**Exercise brief:** Your output should be everything below from the line containing "[141,979,193,992] offices ->" down to the line containing "[968,612,1041,628] TIF file", both ends included, copied exactly, with pictures left out.

[[ Exercise data, beginning ]]

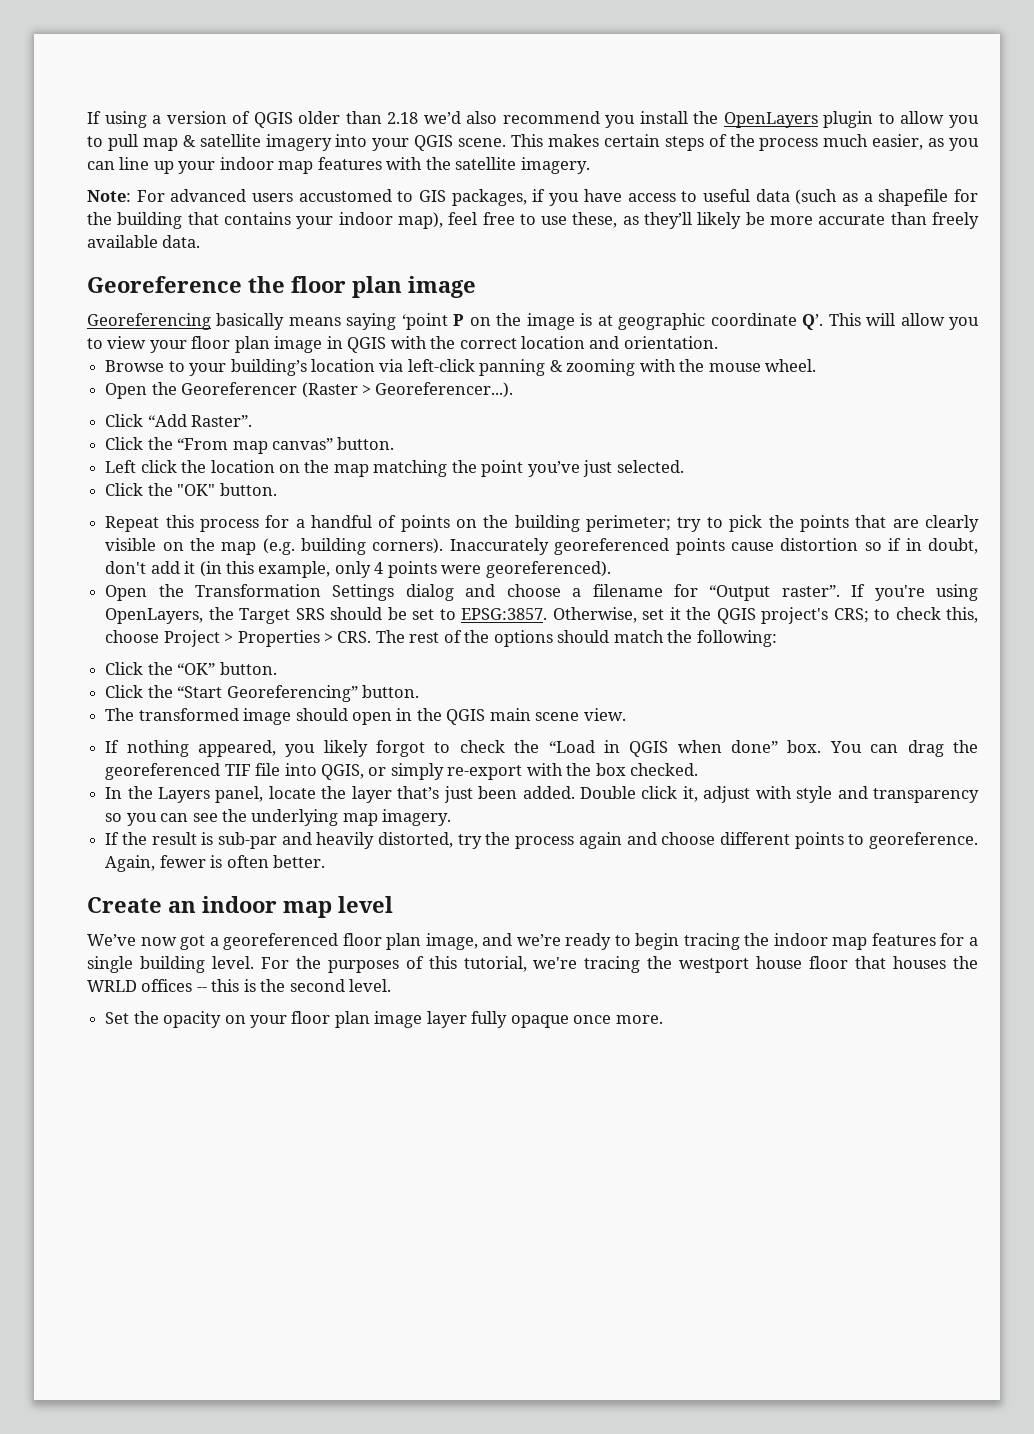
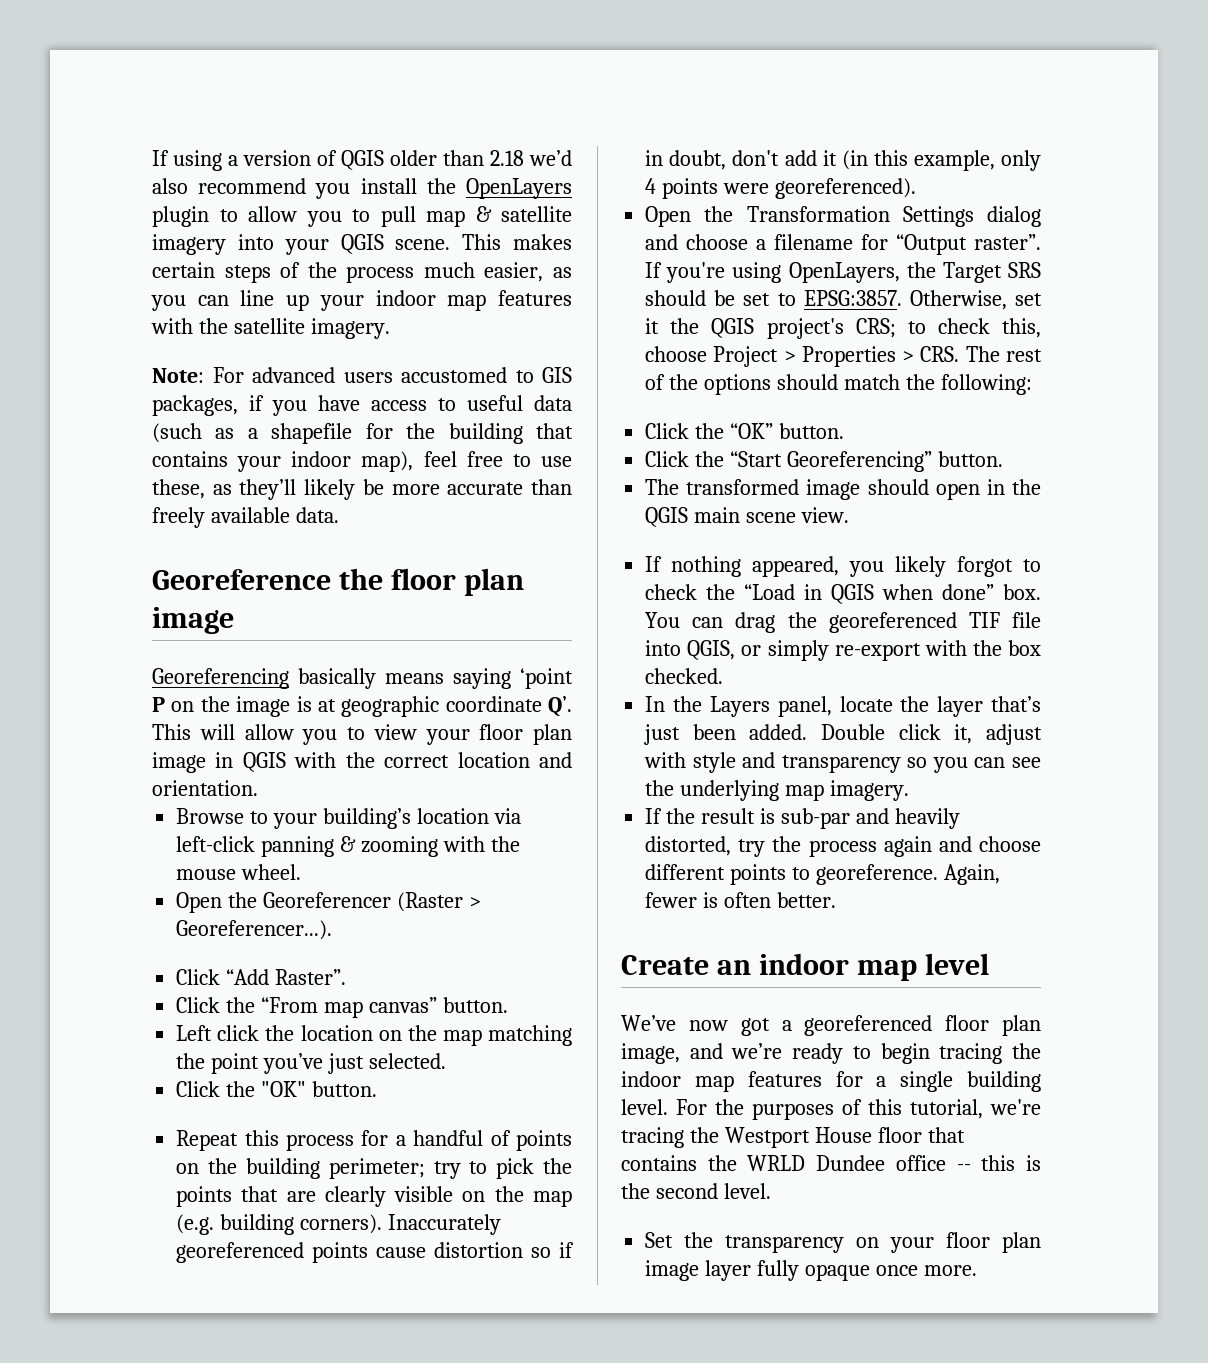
[679,956,803,973] westport house -> [724,1127,872,1148] Westport House
[893,956,947,969] houses -> [621,1155,697,1171] contains
[141,979,193,992] offices -> [816,1155,946,1171] Dundee office
[163,1011,222,1028] opacity -> [725,1235,845,1253] transparency

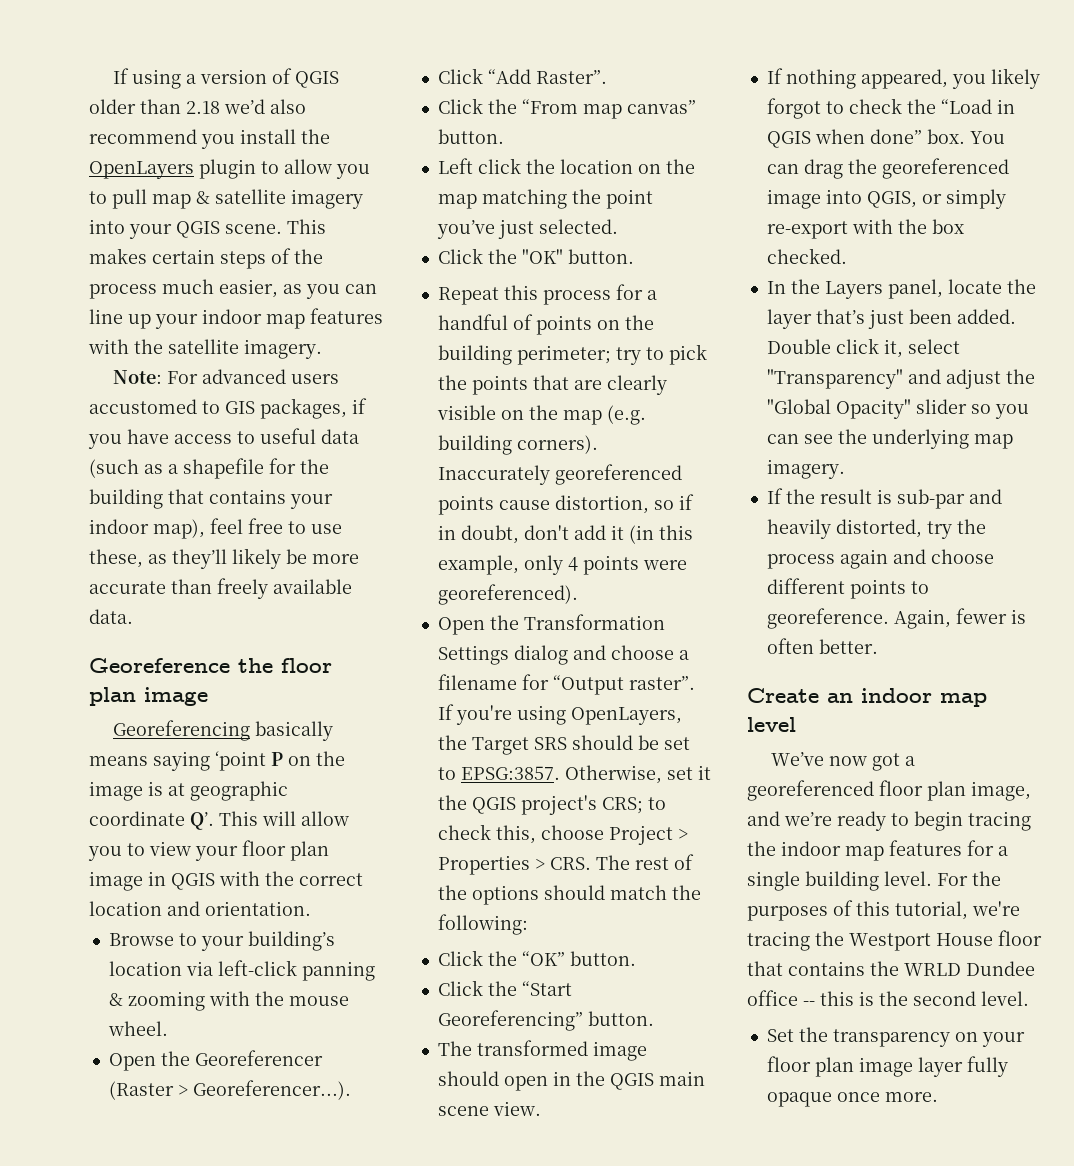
[434,1242,524,1258] distortion -> [554,495,649,514] distortion,
[968,612,1041,628] TIF file -> [766,189,821,209] image
[986,724,1042,745] [644,752,901,773] adjust with style and transparency -> [907,339,960,354] [766,369,1035,389] [766,399,967,419] select "Transparency" and adjust the "Global Opacity" slider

[[ Exercise data, end ]]

**Output for this task:**
[141,979,193,992] offices -> [816,1155,946,1171] Dundee office
[163,1011,222,1028] opacity -> [725,1235,845,1253] transparency

[434,1242,524,1258] distortion -> [554,495,649,514] distortion,
[968,612,1041,628] TIF file -> [766,189,821,209] image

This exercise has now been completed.